# NNIA 18/19 Project 4:  Optimization \& Recurrent Neural Networks

## Deadline: 28. Februrary 2019, 23:59

In [1]:
# imports
%matplotlib notebook
import re
import math
import random
import numpy as np
import tensorflow as tf
import matplotlib as mpl
from matplotlib import cm
import matplotlib.pyplot as plt
from tensorflow.contrib import rnn
from mpl_toolkits.mplot3d import Axes3D
mpl.rcParams['figure.figsize'] = (12.0, 8.0)

## 1. Optimization Algorithms$~$ (6 points)

In this task, we will get familiar with various optimization methods such as **Vanilla Gradient Descent** (GD), [**Gradient Descent with Momentum**](https://www.tensorflow.org/api_docs/python/tf/train/MomentumOptimizer), [**RMSProp**](https://www.tensorflow.org/api_docs/python/tf/train/RMSPropOptimizer) and [**AdaGrad**](https://www.tensorflow.org/api_docs/python/tf/train/AdagradOptimizer) by implementing them in TensorFlow and *visualizing* the path (convergence) towards minima using [Matplotlib 3D/Contour plots](https://matplotlib.org/mpl_toolkits/mplot3d/tutorial.html).

**3D Loss Surface**

For the following exercises we assume that the surface of the general **loss** we want to minimize is given by a function `z`. On this function, we apply different optimization methods and want to visualize their stepwise improvements. `z` is defined as:

$$ term1 = \frac{2}{\sqrt{(2\pi \alpha_{1}^{2})^{2}}} * \exp{\left(- \left[ \frac{(x-\mu_1)^2}{(\frac{\alpha {1}}{2})^2} + \frac{(y-\mu_1)^2}{(\alpha_1)^2}     \right] \right)} $$

$$ term2 = \frac{1}{\sqrt{(2\pi \alpha_{2}^{2})^{2}}} * \exp{\left(- \left[ \frac{(x-\mu_2)^2 + (y-\mu_2)^2}{(\alpha_2)^2} \right] \right)} $$

$$ term3 = \frac{1}{20} * \left(x^2  + xy + y^2 \right) $$ <br>

$$ z_{\alpha, \mu}(x, y) = term1 - term2 + term3 $$

To make yourself comfortable working with this function we provide a visualization by plotting it in 3D using [matplotlib-3D-wireframe](https://matplotlib.org/devdocs/gallery/mplot3d/wire3d.html). You can interactivaley play around with the plot to get familiar with the surface.

In [76]:
# %matplotlib inline

# params of our error surface `z`
alpha_1 = 1.0
alpha_2 = 2.0
mu_1 = 0.5
mu_2 = 0.0
range_x, range_y = np.arange(-2.0, 3.0, 0.5), np.arange(-2.0, 2.0, 0.5)

def func_z(X, Y):
    """
    function definition of our 3D error surface
    """
    exp_input_1 = -1 * ((((X - mu_1)**2) / (alpha_1/2)**2) + (((Y - mu_1)**2)/(alpha_1**2)))
    term_1 = 2/np.sqrt((2 * np.pi * alpha_1**2)**2) * np.exp(exp_input_1)
    
    exp_input_2 = -1 * ( ((X - mu_2)**2 + (Y - mu_2)**2) / alpha_2**2)
    term_2 = 1/np.sqrt((2 * np.pi * alpha_2**2)**2) * np.exp(exp_input_2)
    
    term_3 = 1/20 * (X**2 + X * Y + Y**2)
    
    return term_1 - term_2 + term_3

# x,y values for `Wireframe` plot
x_wireframe, y_wireframe = np.arange(-2.0, 3.0, 0.5), np.arange(-2.0, 2.0, 0.5)

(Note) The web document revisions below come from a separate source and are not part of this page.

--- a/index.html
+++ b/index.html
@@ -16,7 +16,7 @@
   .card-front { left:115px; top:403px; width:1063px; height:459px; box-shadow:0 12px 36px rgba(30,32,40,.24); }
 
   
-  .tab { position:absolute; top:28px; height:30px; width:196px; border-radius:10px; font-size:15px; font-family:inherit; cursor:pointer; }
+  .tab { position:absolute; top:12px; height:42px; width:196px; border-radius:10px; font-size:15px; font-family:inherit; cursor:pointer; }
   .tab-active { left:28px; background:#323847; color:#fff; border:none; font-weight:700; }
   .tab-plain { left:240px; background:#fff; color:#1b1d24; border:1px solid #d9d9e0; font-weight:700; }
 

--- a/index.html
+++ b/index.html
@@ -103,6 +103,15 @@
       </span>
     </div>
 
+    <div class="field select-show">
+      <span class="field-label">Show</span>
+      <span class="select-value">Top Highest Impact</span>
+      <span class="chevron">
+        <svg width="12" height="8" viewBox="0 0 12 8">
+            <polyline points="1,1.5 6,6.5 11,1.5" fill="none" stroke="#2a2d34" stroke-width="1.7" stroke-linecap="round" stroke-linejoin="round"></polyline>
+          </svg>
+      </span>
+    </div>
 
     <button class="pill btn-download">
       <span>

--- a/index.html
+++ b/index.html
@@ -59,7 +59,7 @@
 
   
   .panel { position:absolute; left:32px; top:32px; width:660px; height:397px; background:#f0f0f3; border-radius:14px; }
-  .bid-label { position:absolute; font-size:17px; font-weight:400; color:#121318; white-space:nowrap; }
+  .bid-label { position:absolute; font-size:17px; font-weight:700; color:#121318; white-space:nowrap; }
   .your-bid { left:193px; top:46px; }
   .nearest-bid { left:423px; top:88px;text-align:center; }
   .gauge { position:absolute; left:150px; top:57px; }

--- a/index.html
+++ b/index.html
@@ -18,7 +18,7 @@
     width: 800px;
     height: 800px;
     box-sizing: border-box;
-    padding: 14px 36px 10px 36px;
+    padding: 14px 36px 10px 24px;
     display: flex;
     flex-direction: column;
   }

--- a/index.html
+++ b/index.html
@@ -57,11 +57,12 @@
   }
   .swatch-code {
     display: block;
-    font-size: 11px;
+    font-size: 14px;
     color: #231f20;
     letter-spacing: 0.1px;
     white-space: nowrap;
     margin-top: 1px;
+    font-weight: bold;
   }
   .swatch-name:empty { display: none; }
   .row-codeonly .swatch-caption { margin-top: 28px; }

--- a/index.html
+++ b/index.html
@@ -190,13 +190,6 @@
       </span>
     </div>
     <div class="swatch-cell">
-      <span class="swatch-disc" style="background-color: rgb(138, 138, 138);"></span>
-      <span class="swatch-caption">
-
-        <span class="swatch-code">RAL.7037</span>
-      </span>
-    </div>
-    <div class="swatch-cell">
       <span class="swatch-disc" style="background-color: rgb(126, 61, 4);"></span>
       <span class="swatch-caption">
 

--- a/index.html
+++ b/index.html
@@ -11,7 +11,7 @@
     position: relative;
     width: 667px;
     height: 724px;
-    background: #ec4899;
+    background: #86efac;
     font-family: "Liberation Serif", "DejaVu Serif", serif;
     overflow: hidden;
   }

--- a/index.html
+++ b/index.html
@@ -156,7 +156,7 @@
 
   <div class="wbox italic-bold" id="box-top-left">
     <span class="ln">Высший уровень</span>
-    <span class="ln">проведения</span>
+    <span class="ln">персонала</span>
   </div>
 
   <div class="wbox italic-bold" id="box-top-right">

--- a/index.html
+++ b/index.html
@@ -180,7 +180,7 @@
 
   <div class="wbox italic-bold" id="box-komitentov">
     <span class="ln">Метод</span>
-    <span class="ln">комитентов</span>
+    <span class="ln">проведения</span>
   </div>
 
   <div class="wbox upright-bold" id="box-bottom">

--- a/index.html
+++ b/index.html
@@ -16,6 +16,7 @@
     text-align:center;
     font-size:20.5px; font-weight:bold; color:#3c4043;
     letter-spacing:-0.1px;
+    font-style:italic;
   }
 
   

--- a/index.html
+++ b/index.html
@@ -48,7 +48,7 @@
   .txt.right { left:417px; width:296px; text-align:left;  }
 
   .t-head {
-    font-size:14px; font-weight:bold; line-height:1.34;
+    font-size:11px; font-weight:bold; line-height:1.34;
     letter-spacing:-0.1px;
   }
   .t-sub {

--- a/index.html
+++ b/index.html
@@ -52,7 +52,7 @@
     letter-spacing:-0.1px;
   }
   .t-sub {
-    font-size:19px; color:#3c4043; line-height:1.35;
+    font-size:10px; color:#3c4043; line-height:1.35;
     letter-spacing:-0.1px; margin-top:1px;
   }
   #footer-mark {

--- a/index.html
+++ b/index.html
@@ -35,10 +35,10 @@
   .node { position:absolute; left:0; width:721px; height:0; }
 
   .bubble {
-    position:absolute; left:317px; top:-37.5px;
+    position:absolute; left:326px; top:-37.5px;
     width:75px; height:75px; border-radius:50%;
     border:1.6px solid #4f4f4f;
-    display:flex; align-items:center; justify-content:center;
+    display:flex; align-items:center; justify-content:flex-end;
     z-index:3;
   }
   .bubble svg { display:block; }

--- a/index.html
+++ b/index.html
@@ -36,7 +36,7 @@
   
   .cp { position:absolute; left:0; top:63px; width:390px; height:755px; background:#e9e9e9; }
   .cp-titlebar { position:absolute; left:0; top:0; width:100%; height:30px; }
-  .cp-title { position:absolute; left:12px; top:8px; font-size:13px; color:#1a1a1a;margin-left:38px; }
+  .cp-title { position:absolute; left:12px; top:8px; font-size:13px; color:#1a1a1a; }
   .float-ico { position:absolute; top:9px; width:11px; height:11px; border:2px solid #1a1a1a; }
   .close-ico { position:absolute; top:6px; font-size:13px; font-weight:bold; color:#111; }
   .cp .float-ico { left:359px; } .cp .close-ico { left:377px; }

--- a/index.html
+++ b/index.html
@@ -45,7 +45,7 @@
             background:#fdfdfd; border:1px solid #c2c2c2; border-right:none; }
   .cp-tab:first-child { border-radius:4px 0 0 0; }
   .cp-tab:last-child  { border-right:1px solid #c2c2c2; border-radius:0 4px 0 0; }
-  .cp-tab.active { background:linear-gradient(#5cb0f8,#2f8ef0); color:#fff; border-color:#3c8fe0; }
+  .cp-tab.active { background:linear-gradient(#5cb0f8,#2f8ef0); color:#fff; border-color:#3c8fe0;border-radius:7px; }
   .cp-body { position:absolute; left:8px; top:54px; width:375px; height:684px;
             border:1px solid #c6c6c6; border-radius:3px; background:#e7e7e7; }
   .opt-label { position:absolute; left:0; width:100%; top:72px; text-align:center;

# x,y values for `Contour` plot
x_contour, y_contour = np.arange(-2.0, 3.0, 0.1), np.arange(-2.0, 2.0, 0.1)

# Following code implements the plotting the Error Surface
X_sparse, Y_sparse = np.meshgrid(x_wireframe, y_wireframe)
Z_sparse = func_z(X_sparse, Y_sparse)

X_dense, Y_dense = np.meshgrid(x_contour, y_contour)
Z_dense = func_z(X_dense, Y_dense)

fig = plt.figure(figsize=(9,4))
ax1 = fig.add_subplot(121,projection='3d')
ax2 = fig.add_subplot(122)

ax1.plot_wireframe(X_sparse, Y_sparse, Z_sparse, linewidth=1, cmap=cm.jet, zorder=1, alpha=0.6)
ax2.contour(X_dense, Y_dense, Z_dense, 32,  cmap=cm.jet)

ax1.set_xlabel(r'$x$',fontsize=18)
ax1.set_ylabel(r'$y$',fontsize=18)
ax1.set_zlabel(r'$z$',fontsize=18)
ax1.set_title('3D Surface', fontsize=18)

ax2.contour(X_dense, Y_dense, Z_dense, 32,  cmap=cm.jet)
ax2.autoscale(False)
ax2.set_title('Contour plot', fontsize=18)

plt.show()

<IPython.core.display.Javascript object>

### 1.1 Error Implementation with Tensorflow

Usually, we minimize the loss function of a neural network which is defined by a tensorflow computational graph which allows us perform optimization easily. Here, we first need to implement the 3D surface of the loss function described above using tensorflow. 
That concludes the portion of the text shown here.